Les Développeurs sont consciencieux et expliquent à Oscar qu’il n’a qu’à continuer à exprimer clairement les fonctionnalités qu’il attend pour son produit, ils ont les compétences pour les réaliser rapidement et efficacement. Ils se comportent encore à ce stade comme des mercenaires au service du Product Owner qui clarifie sa commande.

Malheureusement Oscar se retrouve déborder par le stress lié au travail d’alimentation des multiples équipes.

Oscar demande conseil à deux consultants Tanguy et Imane, payés à transformer l’entreprise en un temps record. Les consultants lui conseillent d’introduire des rôles en intermédiaires entre lui et les Développeurs, et d’avoir des Product Backlog différents pour chaque équipe. Evidemment, il est important de donner à ces nouvelles personnes des symboles de leur nouveau pouvoir, en particulier via l’identification d’un nouveau titre qui leur est spécifique, différent des Développeurs et de notre Product Owner.

L’effet de bord négatif qui apparait rapidement est un transfert de responsabilité sur ces faux Product Owner, qui handicape l’appropriation et l’apprentissage des équipes sur le Product Management.

En outre, chaque nouvelle équipe de « mercenaires » focalisée sur la fabrication des fonctionnalités dans ce que l’on nomme trop souvent une « Digital Factory » ou une « Feature Factory » représente des dizaines de personne de plus à faire monter un jour en compétence sur les sujets de Product Management pour en faire des « missionnaires » du produit. Plus le nombre de Développeur croit, plus l’inertie du système devient importante et plus il est difficile de corriger la trajectoire.

Enfin, l’introduction des rôles intermédiaires va naturellement éloigner le Product Owner, qui est focalisé sur la stratégie du Produit, des Développeurs, qui sont focalisés sur la fabrication des fonctionnalités.

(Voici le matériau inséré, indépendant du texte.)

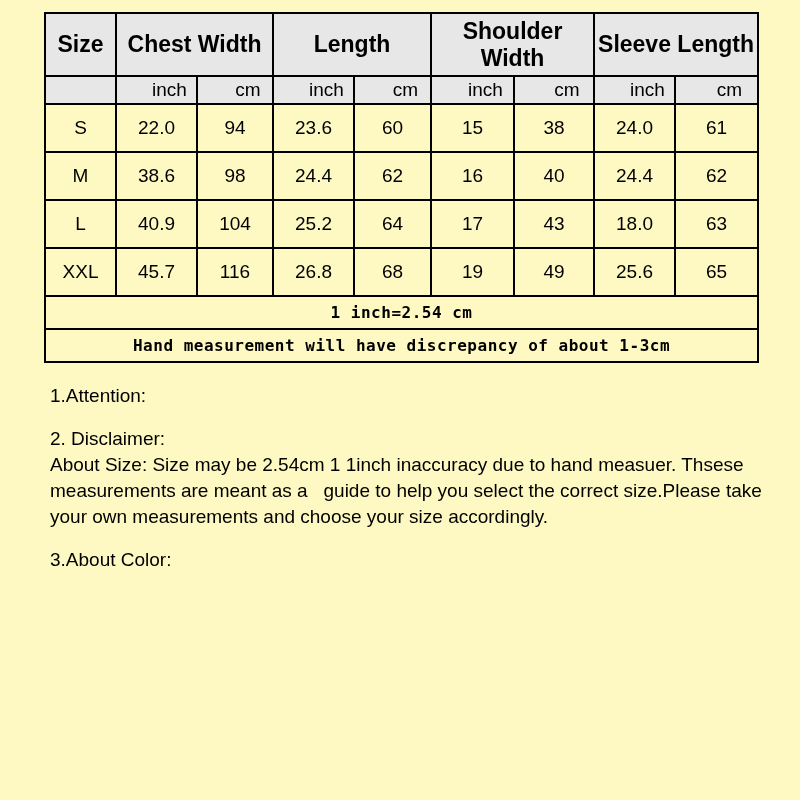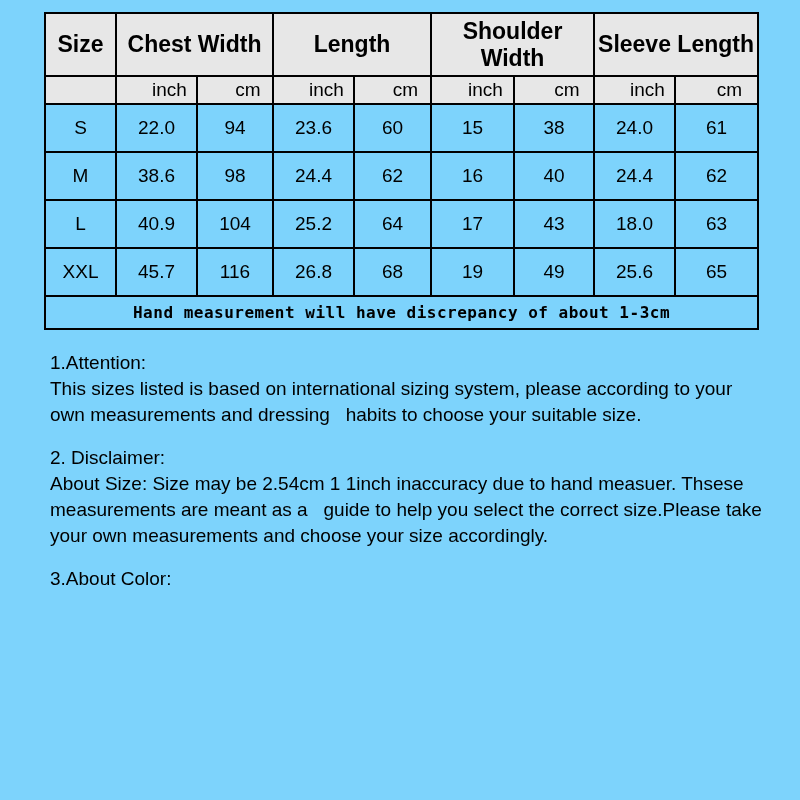--- a/index.html
+++ b/index.html
@@ -13,7 +13,7 @@
     width: 800px;
     height: 800px;
     overflow: hidden;
-    background: #7dd3fc;
+    background: #fef9c3;
   }
   table.size-table {
     border-collapse: collapse;

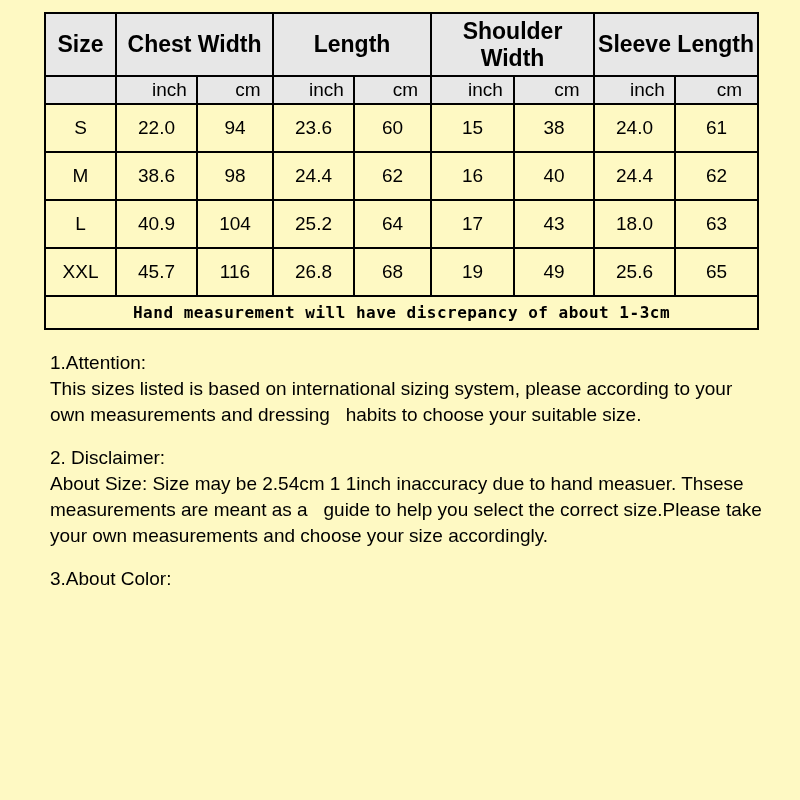--- a/index.html
+++ b/index.html
@@ -146,6 +146,9 @@
         <td data-name="value-cell">25.6</td>
         <td data-name="value-cell">65</td>
       </tr>
+      <tr class="note-row" data-name="table-note-row-inch-conversion">
+        <td colspan="9" data-name="note-inch-conversion">1 inch=2.54 cm</td>
+      </tr>
       <tr class="note-row" data-name="table-note-row-discrepancy">
         <td colspan="9" data-name="note-hand-measurement">Hand measurement will have discrepancy of about 1-3cm</td>
       </tr>

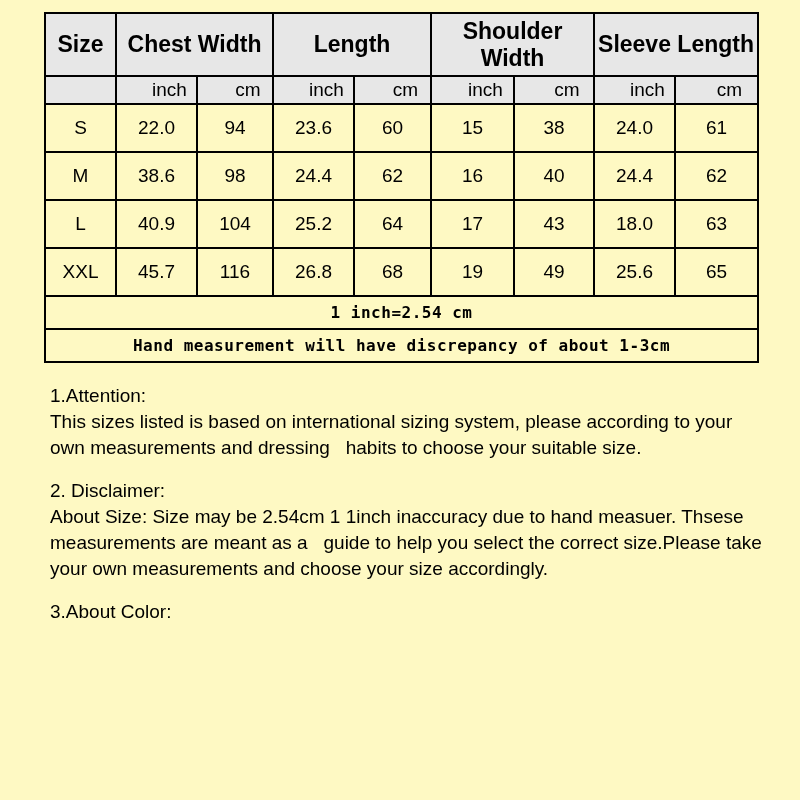--- a/index.html
+++ b/index.html
@@ -158,7 +158,6 @@
   <div class="sections" data-name="notes-text-block">
     <div class="section" data-name="section-attention">
       <p data-name="section-heading">1.Attention:</p>
-      <p data-name="section-body">This sizes listed is based on international sizing system, please according to your own measurements and dressing   habits to choose your suitable size.</p>
     </div>
     <div class="section" data-name="section-disclaimer">
       <p data-name="section-heading">2. Disclaimer:</p>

La solution fondamentale est bien d’avoir une équipe de missionnaires engagés sur le produit, et non une simple équipe de mercenaire au service du client représenté par le Product Owner.

Avec cette solution fondamentale, les équipes se voient encouragées à s’approprier le Produit avec le Product Owner qui se focalise sur la clarification du cap. Les Développeurs accroissent leur compétence en Product Management, en expertise UX, en expertise fonctionnelle et prennent leur responsabilité et leur autonomie pour aller spontanément clarifier les besoins et fonctionnalités eux-mêmes directement avec les utilisateurs, les clients voire les experts identifiés.

D’autres scénarios ?

Dans votre contexte, quelles solutions avez-vous vu mettre en place récemment qui ne feraient qu’atténuer temporairement le problème, et ainsi vous détourner d’une amélioration pérenne de votre système ?

Comment la simplicité de Scrum a-t-elle été mise à mal ?

Quelles responsabilités surnuméraires avez-vous vu être introduites, limitant l’autonomie, l’auto-gestion et autres bénéfices de Scrum ?

Quel modèle mental a guidé la prise de décision ?

Cet article est très largement inspiré du livre de Cesario Ramos et Ilia Pavlichenko : “Creating Agile Organizations”.